The proscription, they said, is unnecessary because Kenya has adequate institutions led by the National Biosafety Authority, mandated to ensure the GMO products are safe.
The National Environment Management Authority’s (Nema) has been criticised for declining to issue a permit for GMO field trials to the Kenya Agriculture and Livestock Research Organisation (Kalro) in partnership with African Agricultural Technology Foundation.
“We demand that Nema stop operating at the whims of the Ministry of Health and issue the required permit for GMO field trials particularly for GM maize,” Moi University student leader Towett Ng’etich said.
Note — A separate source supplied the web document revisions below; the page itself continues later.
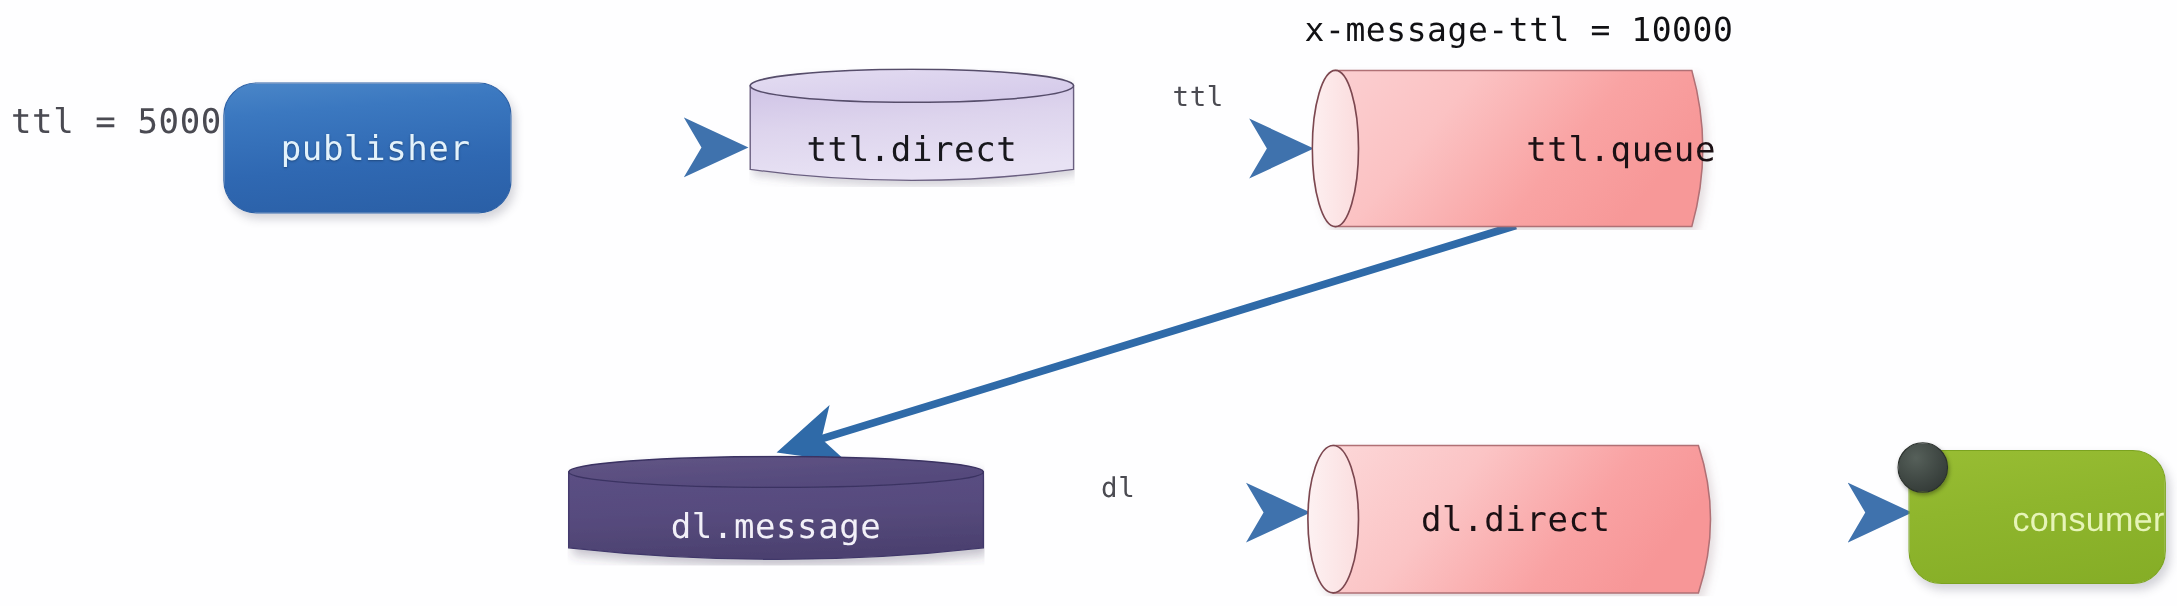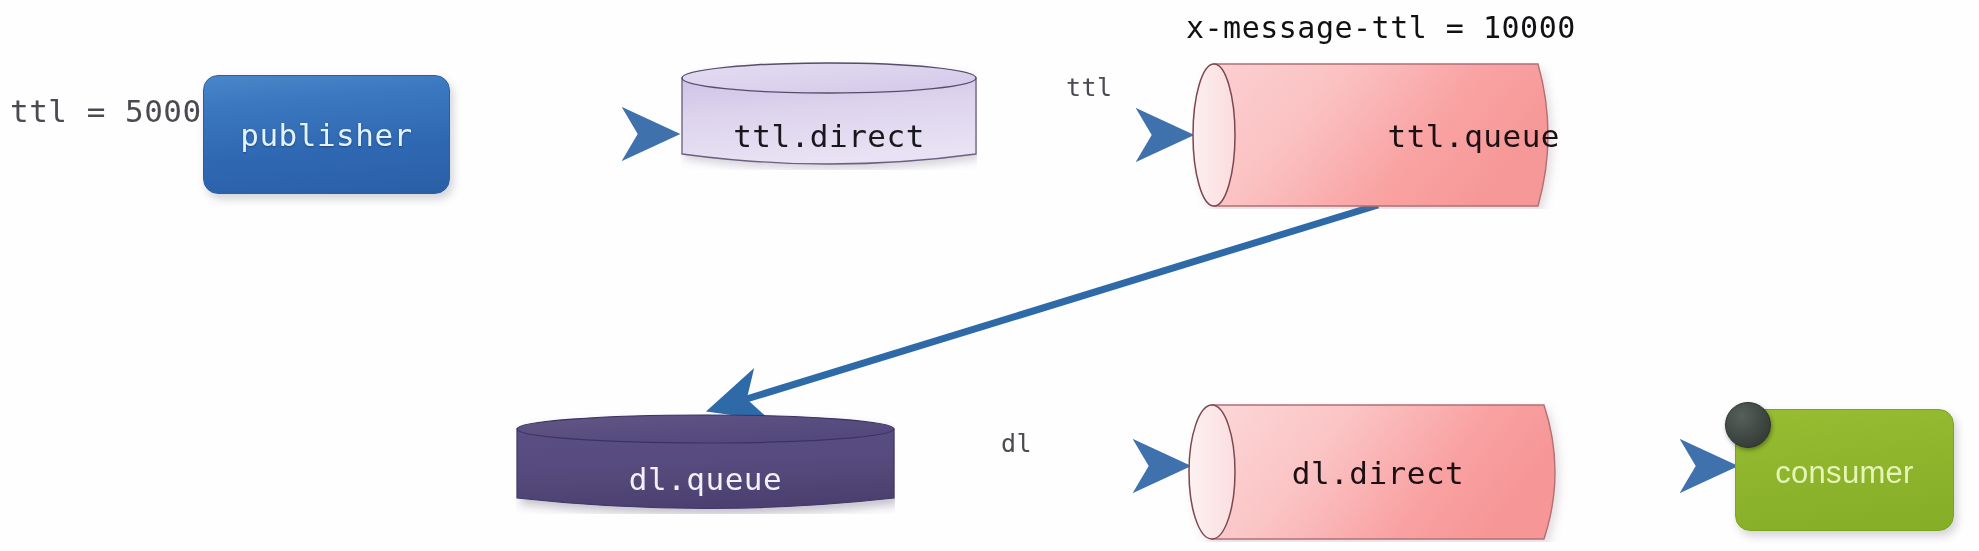"publisher" .proc-box { border-radius: 15px -> 30px; padding-left: none -> 15px }
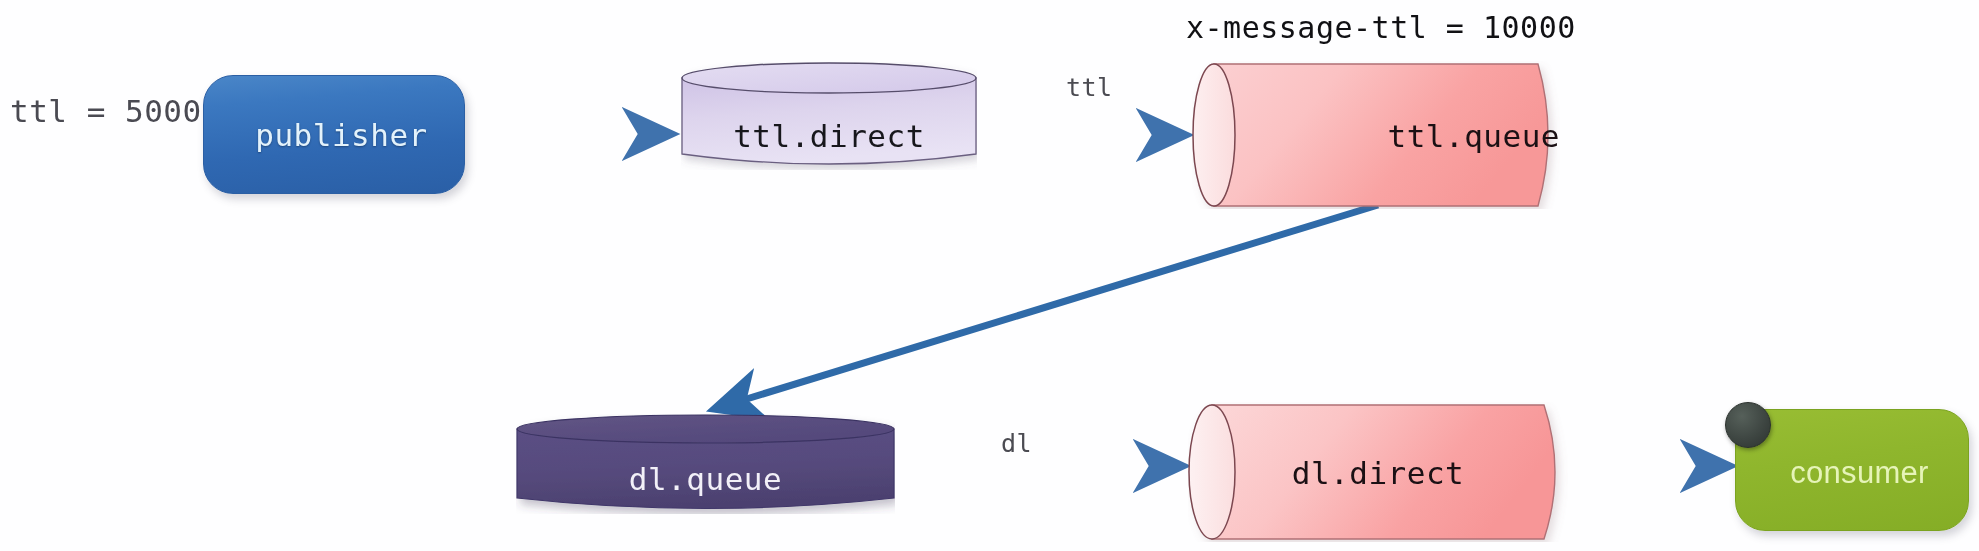"dl.queue" span.vcyl-text { text: dl.queue -> dl.message }
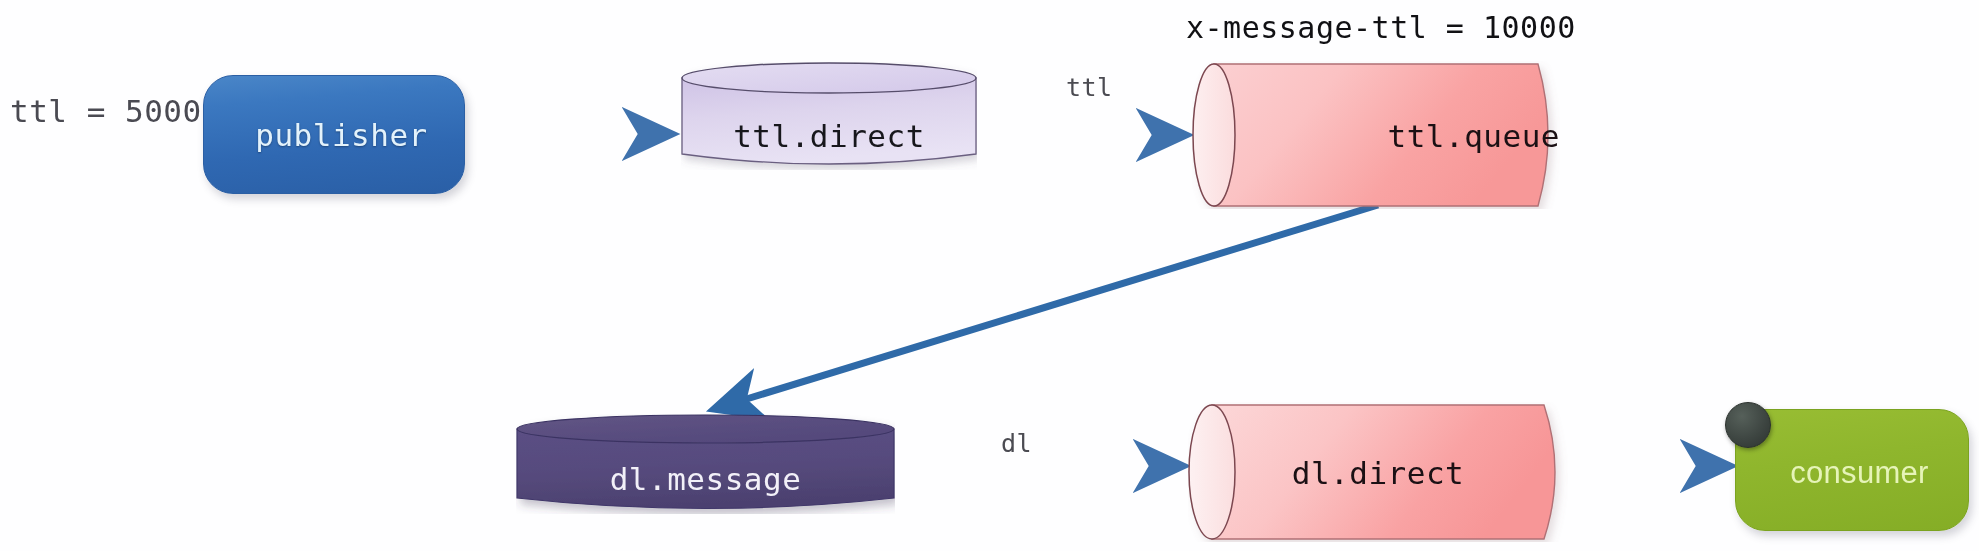"consumer" #consumer { justify-content: none -> flex-end }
The Cabinet Secretary, in a letter to Nema opposing the planned GM maize field trials, had maintained that the GMO in Kenya remains bound by the cabinet decision that banned the biotech foods.
The Kenya University Biotechnology Consortium (Kubico) secretary-general, Dr. Joel Ochieng, claimed Nema was out to derail the local research.
Dr. Ochieng said a study that linked GMO crops to cancer, which Kenya relied on to announce the ban has since been retracted following concerns that it didn’t adhere to standard procedures.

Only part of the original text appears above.